On Thu, 13 Feb 2003 17:52, Anthony Towns wrote:
> > Additionally, I suggest to consider to add this piece of software to the
> > "unable to package" list[1].
>
> On the other hand, this makes no sense at all. The package doesn't have
> intractable security holes, or license problems, and the bugs that've
> gotten us into this mess are all trivial to fix.

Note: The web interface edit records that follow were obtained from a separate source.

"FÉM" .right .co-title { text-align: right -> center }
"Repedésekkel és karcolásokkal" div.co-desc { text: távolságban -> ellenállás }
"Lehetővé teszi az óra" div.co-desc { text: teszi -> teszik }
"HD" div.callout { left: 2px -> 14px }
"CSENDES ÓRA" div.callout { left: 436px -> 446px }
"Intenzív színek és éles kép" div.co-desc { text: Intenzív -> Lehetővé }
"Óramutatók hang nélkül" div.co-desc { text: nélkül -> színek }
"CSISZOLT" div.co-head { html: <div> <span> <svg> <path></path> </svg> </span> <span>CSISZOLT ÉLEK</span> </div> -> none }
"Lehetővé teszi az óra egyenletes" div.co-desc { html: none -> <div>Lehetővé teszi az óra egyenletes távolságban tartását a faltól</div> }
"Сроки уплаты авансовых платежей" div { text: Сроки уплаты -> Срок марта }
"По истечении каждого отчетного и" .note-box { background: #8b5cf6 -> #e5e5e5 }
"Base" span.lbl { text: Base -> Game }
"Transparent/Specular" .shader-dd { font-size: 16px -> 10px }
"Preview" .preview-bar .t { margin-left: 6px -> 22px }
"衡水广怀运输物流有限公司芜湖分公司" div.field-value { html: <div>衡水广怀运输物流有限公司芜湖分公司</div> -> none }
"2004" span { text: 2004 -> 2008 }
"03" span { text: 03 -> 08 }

From what I've read of
> his posts, the upstream author doesn't even seem particularly unreasonable
> in any of his demands, or even particularly more obnoxious than various
> other people around the place.

I think that the action in question is much more obnoxious than most other 
people.

Consider the recent discussions about mplayer.  The dispute that the mplayer 
developers had with various Debian people was at least as severe as the mICQ 
dispute.  The mplayer developers appear to have the technical ability to do 
the same things but decided not to.  The difference is that the mplayer 
developers although difficult to get along with are basically honest and 
trustworthy.

The mICQ actions are dishonest and not honorable, we have to consider what 
such people might do next time.  The example of "rm -rf" is far from a 
hypothetical one, it's already happened before in a different context (DOS 
BBS software that wanted to unlawfully uninstall itself if it thought that it 
was being used for too long without shareware payments - the removal code was 
buggy and cleaned out the hard drive).

If mICQ is packaged by someone else then the upstream will be rewarded for 
their actions and encouraged to do such things again!

> Personally, "drop any and all packages that these could affect" seems
> like a pretty poor solution, both in that it loses the most functionality
> of all possible solutions, and in that it can only be done after the fact.

In any case we can't take action about something that hasn't happened.  So 
whenever an upstream developer does bad things it generally can't be 
predicted (if it could then we should avoid the software).

As for losing the functionality, having a trojan horse in the distribution 
(which is what mICQ is) is something we can't accept.